By The Canadian Press
WINNIPEG — Manitoba politician Bill Blaikie, who spent nearly 30 years as a member of Parliament with the federal New Democrats, has died.
His son, NDP finance critic Daniel Blaikie, posted a family statement on social media saying his father died Saturday at home in the presence of his wife, Brenda.
Bill Blaikie had announced publicly earlier this month that he was entering palliative care.
“We thank everyone for their kind words and gestures over the last week since Bill publicly announced he was transitioning to palliative care,” the family’s statement said.
“Street-side pipers, food, flowers and especially stories of how Bill inspired and entertained people over the years were a comfort to him and us in his final days.”
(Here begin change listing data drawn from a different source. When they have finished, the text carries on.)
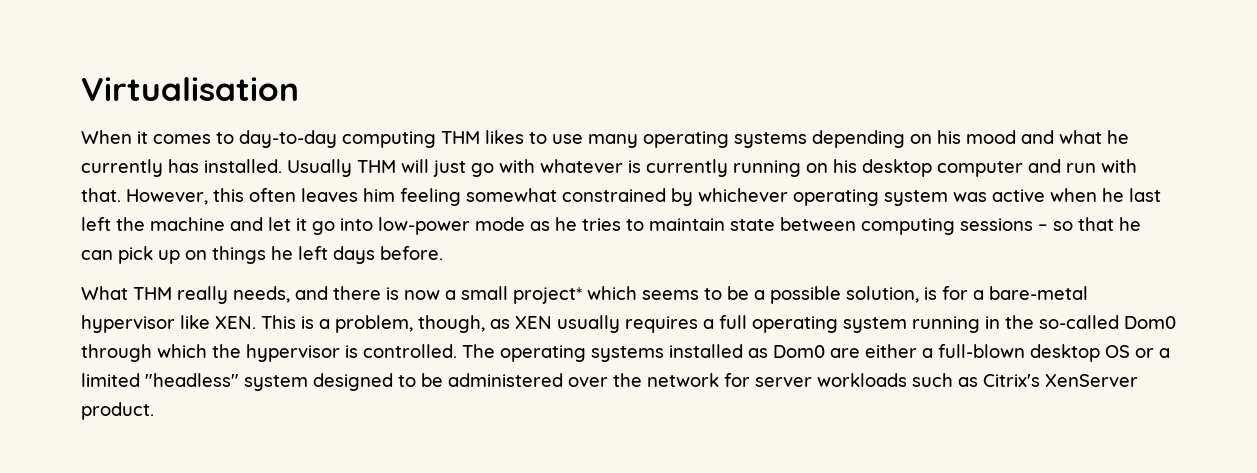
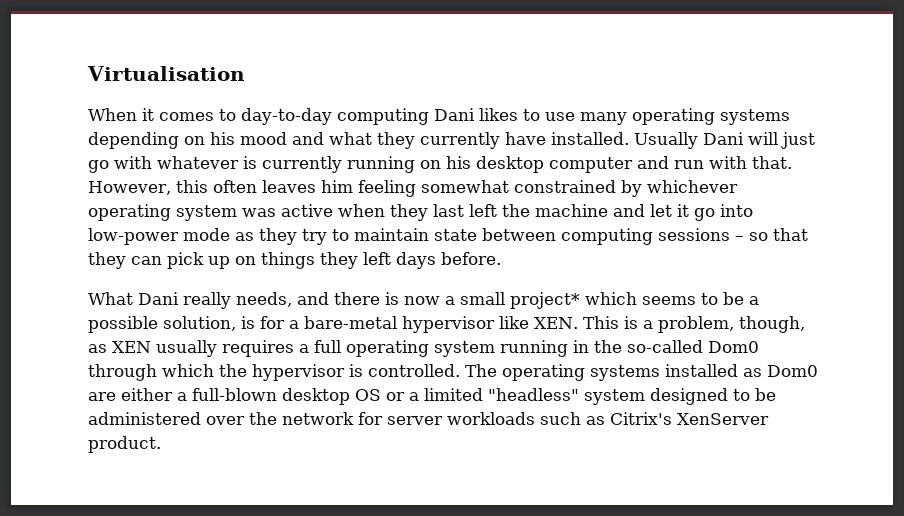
[441,131,480,144] THM -> [434,108,475,121] Dani
[1107,130,1129,144] [81,159,199,177] he currently has -> [377,132,546,149] they currently have
[357,160,396,173] THM -> [703,132,744,145] Dani
[1102,188,1124,202] he -> [390,204,428,221] they
[555,217,621,231] he tries -> [259,228,327,245] they try
[1119,217,1141,231] he -> [88,252,126,269] they
[271,246,293,260] he -> [320,252,358,269] they
[133,287,172,300] THM -> [138,292,179,305] Dani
Blaikie was first elected to the House of Commons in 1979 representing a Winnipeg riding for the NDP, and at one point was the longest-serving MP in the House of Commons.
He left Ottawa in 2008, won a seat in the Manitoba legislature the following year and was named the province’s minister of conservation before leaving politics in 2011.
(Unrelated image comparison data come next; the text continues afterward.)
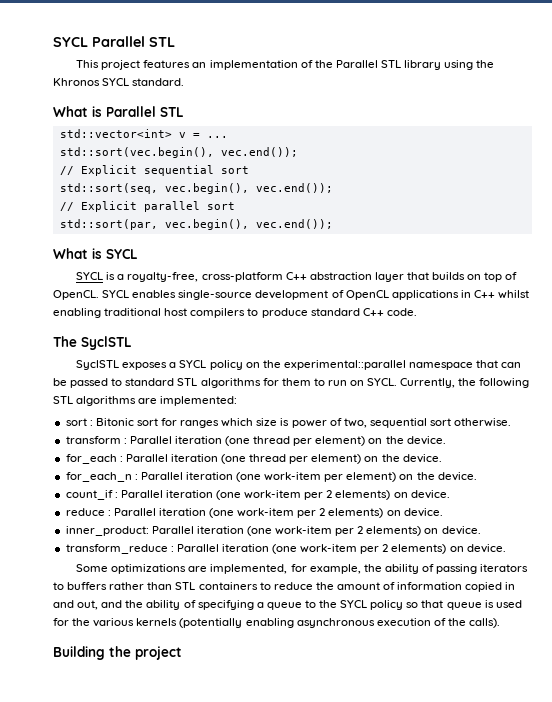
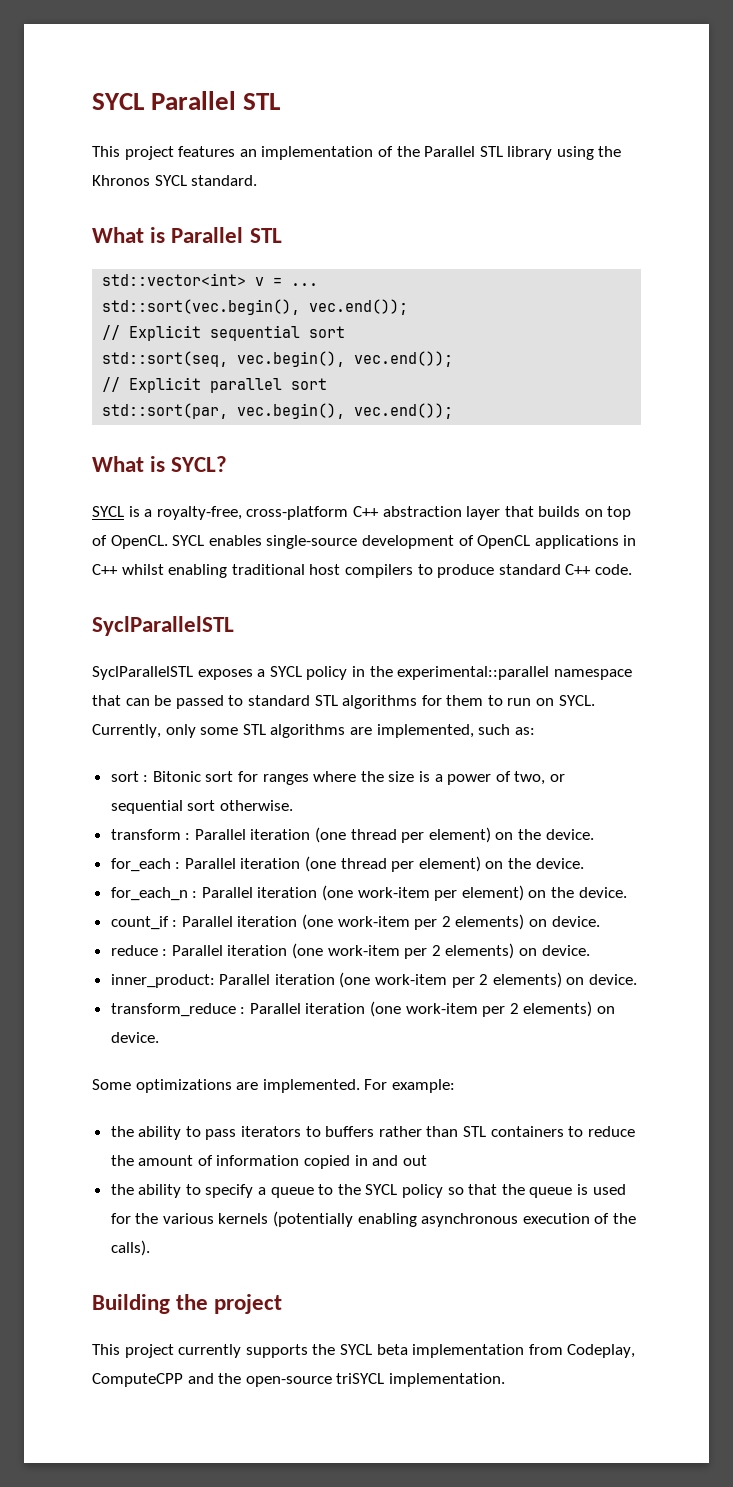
[106,249,138,259] SYCL -> [171,456,228,472] SYCL?
[53,336,132,350] [76,360,120,370] The SyclSTL // SyclSTL -> [92,616,234,636] [92,666,193,680] SyclParallelSTL // SyclParallelSTL
[245,362,260,368] on -> [351,666,365,677] in
[458,378,530,388] the following -> [165,724,239,738] only some
[160,396,238,406] implemented: -> [376,724,535,738] implemented, such as:
[221,418,254,427] which -> [313,771,384,782] where the
(290, 422) none -> [434,774,443,782] a
(367, 423) none -> [549,774,565,782] or
[210,564,478,574] implemented, for example, the ability of passing -> [262,1079,455,1093] [110,1126,237,1140] implemented. For example: // the ability to pass
[77,600,254,610] out, and the ability of specifying -> [402,1155,427,1166] [110,1184,254,1198] out // the ability to specify
(444, 604) none -> [501,1184,525,1195] the
(182, 653) none -> [92,1344,636,1358] [92,1373,505,1387] // This project currently supports the SYCL beta implementation from Codeplay, ComputeCPP and the open-source triSYCL implementation.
The family statement says funeral details will follow in the days ahead.
NDP Leader Jagmeet Singh, in a condolence message to Blaikie’s family, called the former MP a “giant” in the party.
“His unwavering commitment to social and economic justice, his legendary knowledge of Parliament, and his sense of humour will be missed by all,” Singh posted to social media.
“Rest in power Bill.”
Blaikie, an ordained United Church minister, also held a position as an adjunct professor in theology at the University of Winnipeg.
He was voted Parliamentarian of the Year by his fellow MPs, due largely to his reputation as a hard worker who avoided partisan cheap shots in debates.
In 2003, he lost his bid for leadership of the federal party to Jack Layton in a contest that pitted Layton and the trendy new left against Blaikie and the traditional, Prairie populist wing.
Blaikie finished his parliamentary career as deputy Speaker of the Commons, explaining he retired from federal politics because he did not want to continue commuting between Winnipeg and Ottawa.
His switch to provincial politics caught many off guard, some party insiders remarked at the time. He said he sought the nomination after former Manitoba NDP premier Gary Doer asked him to consider it when a member of Doer’s caucus quit to run for Blaikie’s vacated federal seat.
Former NDP MP Pat Martin lauded Blaikie as the first to raise the issue of climate change in the House of Commons back in 1983.
Manitoba NDP Leader Wab Kinew called Blaikie a “lion” of the party.
“He fought with passion, intelligence and faith for working people in Transcona and across the country,” Kinew posted on Twitter.
“The Blaikie family has been so good to us, on behalf of our movement we send you our deepest condolences.”